The Longhorns had to face the music, and perhaps it was the rock'em, sock'em "Won't Get Fooled Again," from the album "Who's Next" by the Who.  The eight-minute opus blared from every dormitory in America that fall, and now the lyrics about a revolution, an overthrow of power, seemed fitting for the old Southwest Conference, dominated by Texas three straight years and most of the past decade.  Who would be next to wear the crown?  Who would be next to beat up on a Texas team reeling on the ropes?

     Alan Lowry, a gifted athlete who had lettered in baseball and would merit All-SWC honors that autumn as a defensive back, then earn All-Conference plaudits the next season as UT's wishbone QB, all the while also punting, looked back fifty years when I spoke by phone with him this month.
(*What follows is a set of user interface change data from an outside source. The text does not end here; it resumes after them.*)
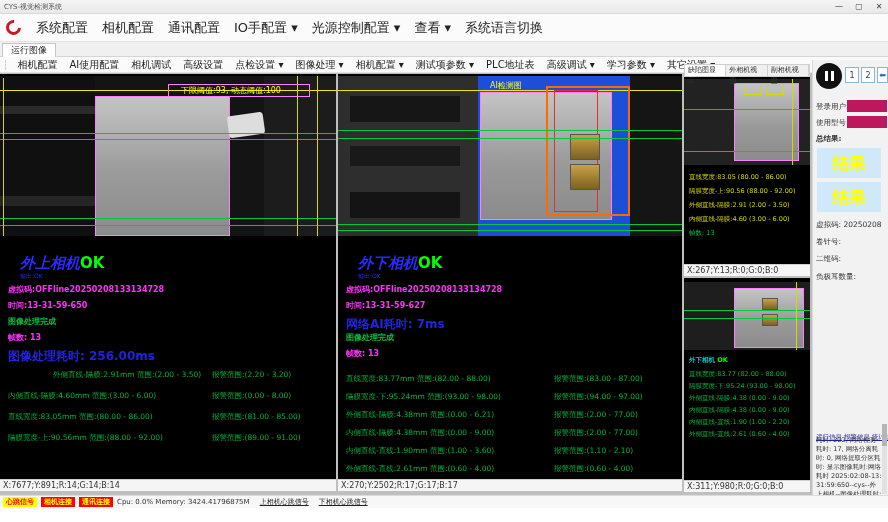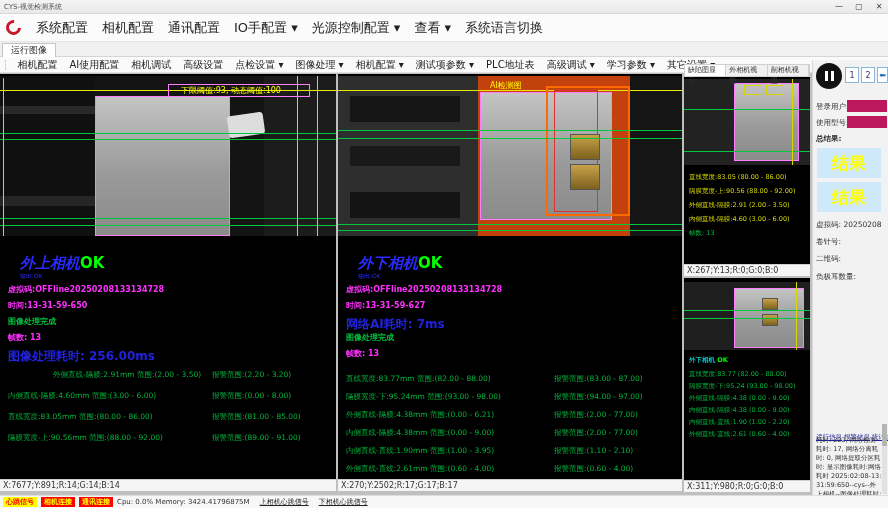"AI检测图" div.img-area { background: #c2410c -> #1d4ed8 }
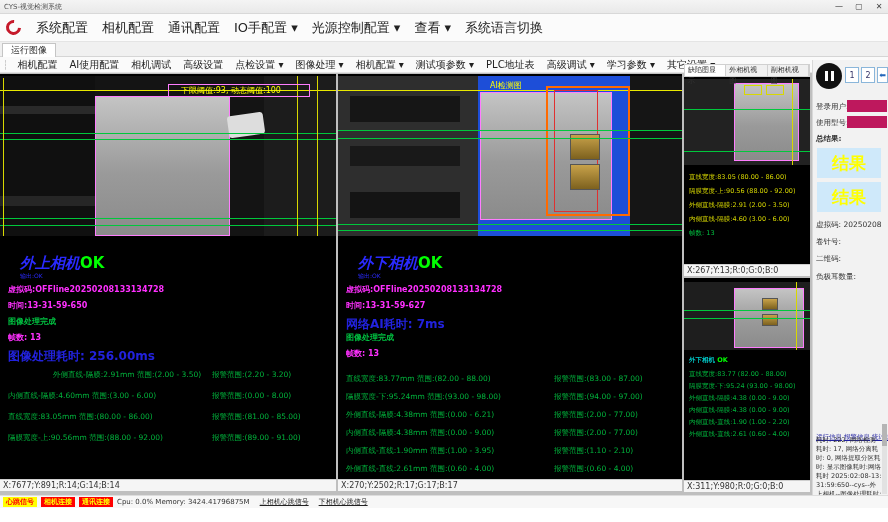"内侧直线-直线:1.90mm 范围:(1.00 - 3.95)" div.m-row { text: 3.95 -> 3.60 }
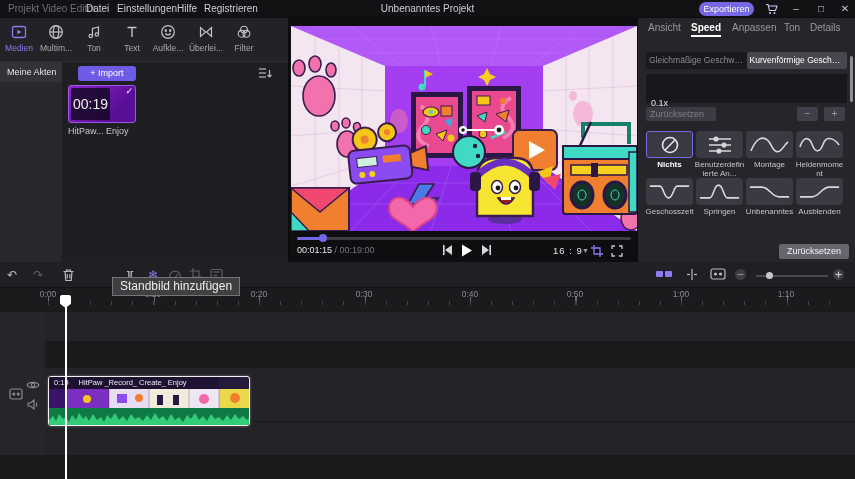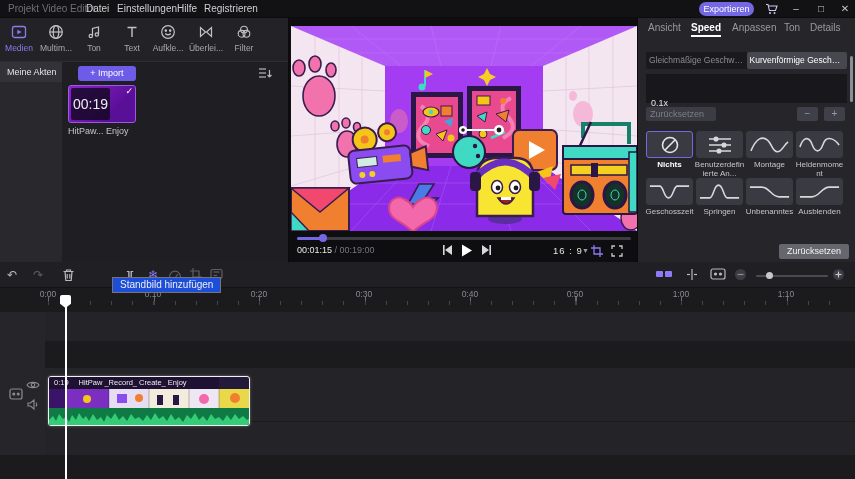"Unbenanntes Projekt" span.abs { html: none -> <span>Unbenanntes Projekt</span> }
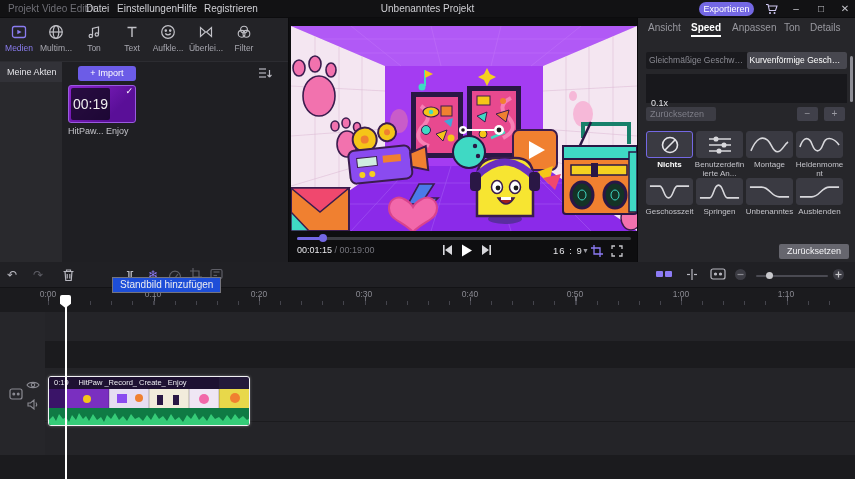"Standbild hinzufügen" #tooltip { background: #1d4ed8 -> #404040; font-size: 10px -> 12px }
The man who coached more than a quarter-century in the NFL, winning a Super Bowl ring in San Francisco and conjuring "the Music City Miracle" for the Titans, was blunt when he assessed October of '71.  

     "The Arkansas game was a real eye-opener," Lowry said.  "We played the whole game in that rain and the whole team took a pretty good beating,"  

      Jay Arnold, a QB/DB back in Liberty, had been working on special teams and as a back-up linebacker as a sophomore.  He got notice on the Monday following the Arkansas game to don full pads for that afternoon's practice, something not normally done.  By Wednesday, Arnold and fellow linebacking soph Malcolm Minnick had been christened as defensive ends.  Neither had ever played the position.  

      Arnold says now that he deduced that the coaching staff was plugging holes, piecing a puzzle back together in mid-season, trying to avoid any more  losses.  Writers and sportscasters across the region had already penciled in Arkansas to move into the SWC throne room this fall.  Having whipped Texas, the Razorbacks looked like a shoo-in to cruise the rest of the season.  Nobody was gonna beat UA now.  And if somebody did, the Porkers had already won the head-to-head battle with UT.  Hog heaven would be Dallas on New Year's Day, and travel reservations were being made, from Fayetteville to Fort Smith to Forrest City.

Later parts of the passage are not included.